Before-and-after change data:
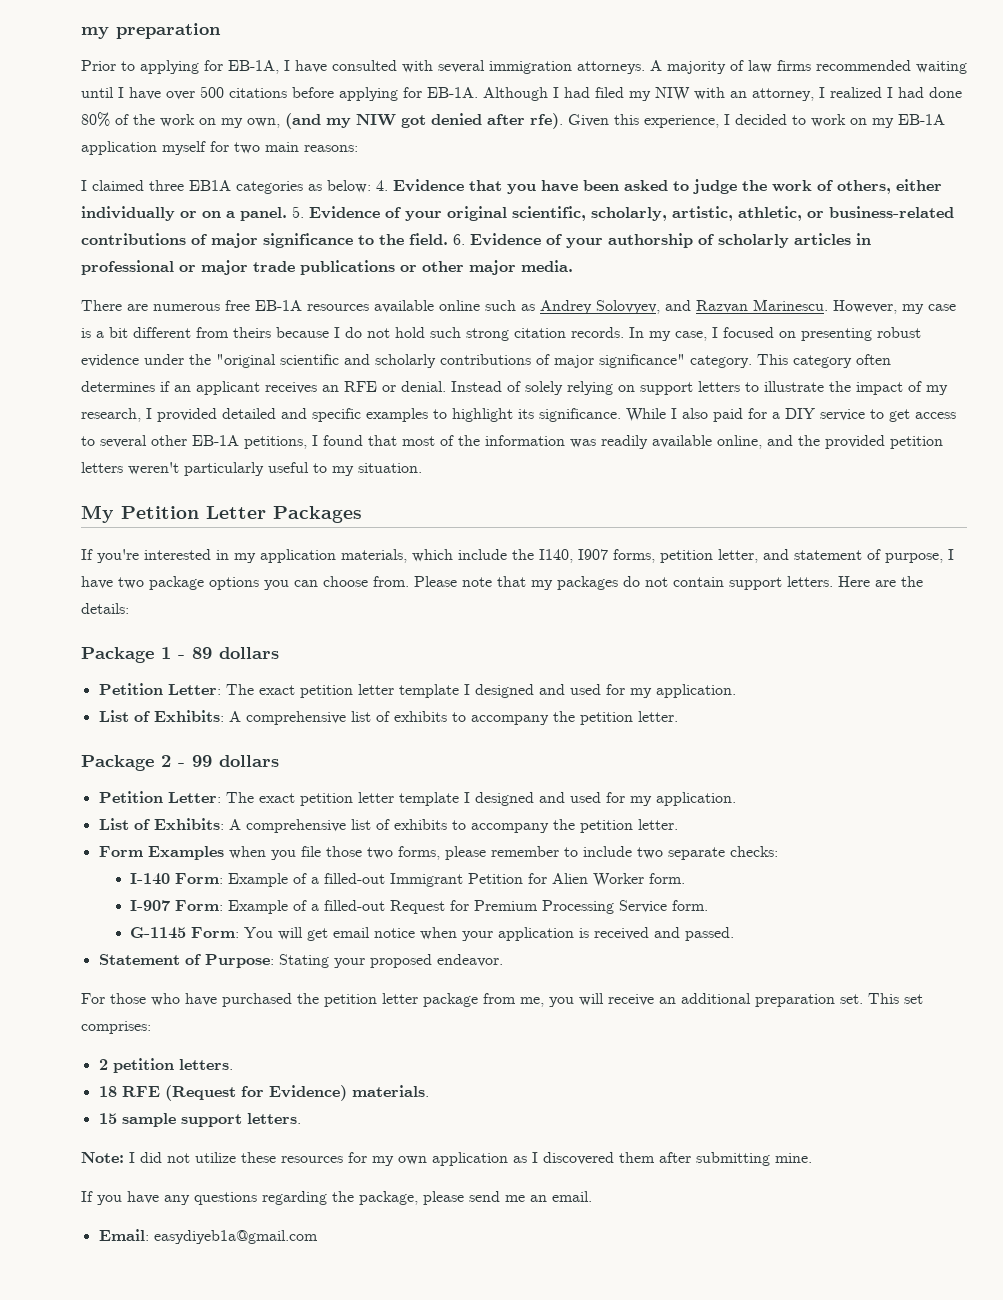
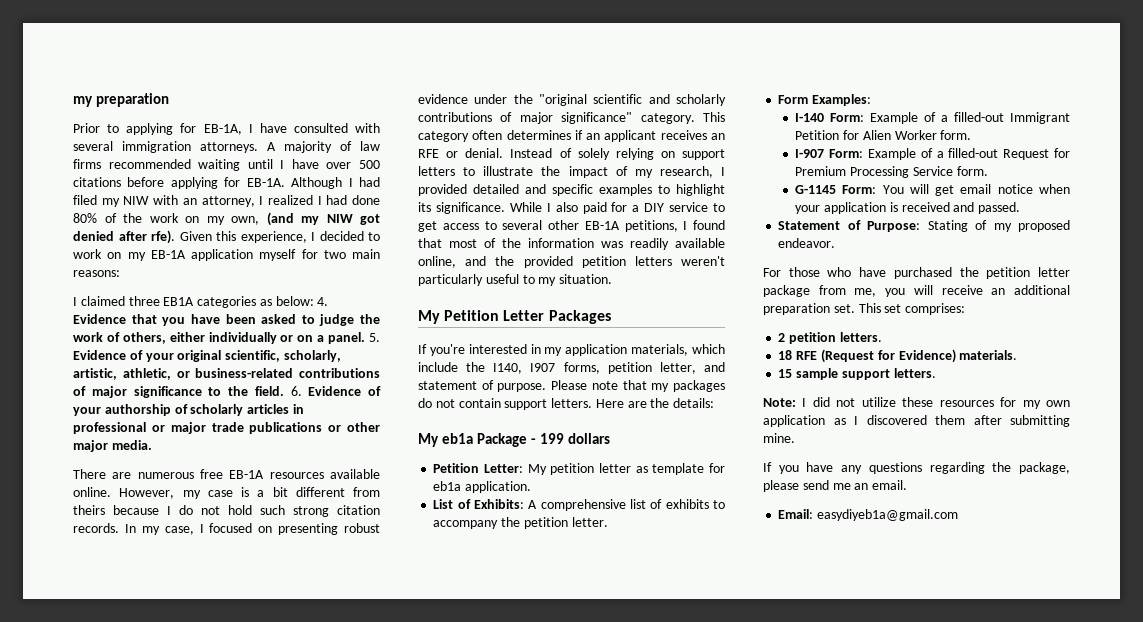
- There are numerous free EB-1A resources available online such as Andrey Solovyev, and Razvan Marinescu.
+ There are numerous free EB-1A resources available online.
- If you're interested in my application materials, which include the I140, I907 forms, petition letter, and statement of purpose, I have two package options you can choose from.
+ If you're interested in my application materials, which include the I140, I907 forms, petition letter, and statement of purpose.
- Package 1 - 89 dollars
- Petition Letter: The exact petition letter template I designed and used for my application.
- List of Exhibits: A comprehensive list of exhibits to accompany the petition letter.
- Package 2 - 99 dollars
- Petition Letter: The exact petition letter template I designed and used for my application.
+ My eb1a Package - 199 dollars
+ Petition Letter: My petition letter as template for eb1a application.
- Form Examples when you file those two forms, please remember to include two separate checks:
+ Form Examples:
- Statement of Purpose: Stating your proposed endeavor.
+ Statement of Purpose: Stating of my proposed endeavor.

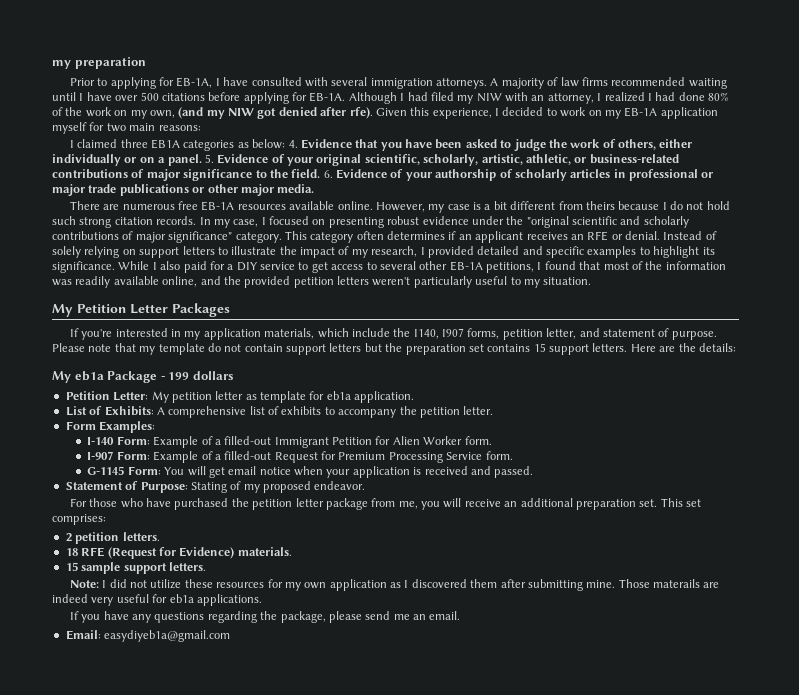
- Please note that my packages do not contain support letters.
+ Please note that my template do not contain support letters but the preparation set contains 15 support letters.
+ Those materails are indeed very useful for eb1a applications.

Assignment. Which lines in the data above hold the string "letters"? Return each of them.

Task response.
- Please note that my packages do not contain support letters.
+ Please note that my template do not contain support letters but the preparation set contains 15 support letters.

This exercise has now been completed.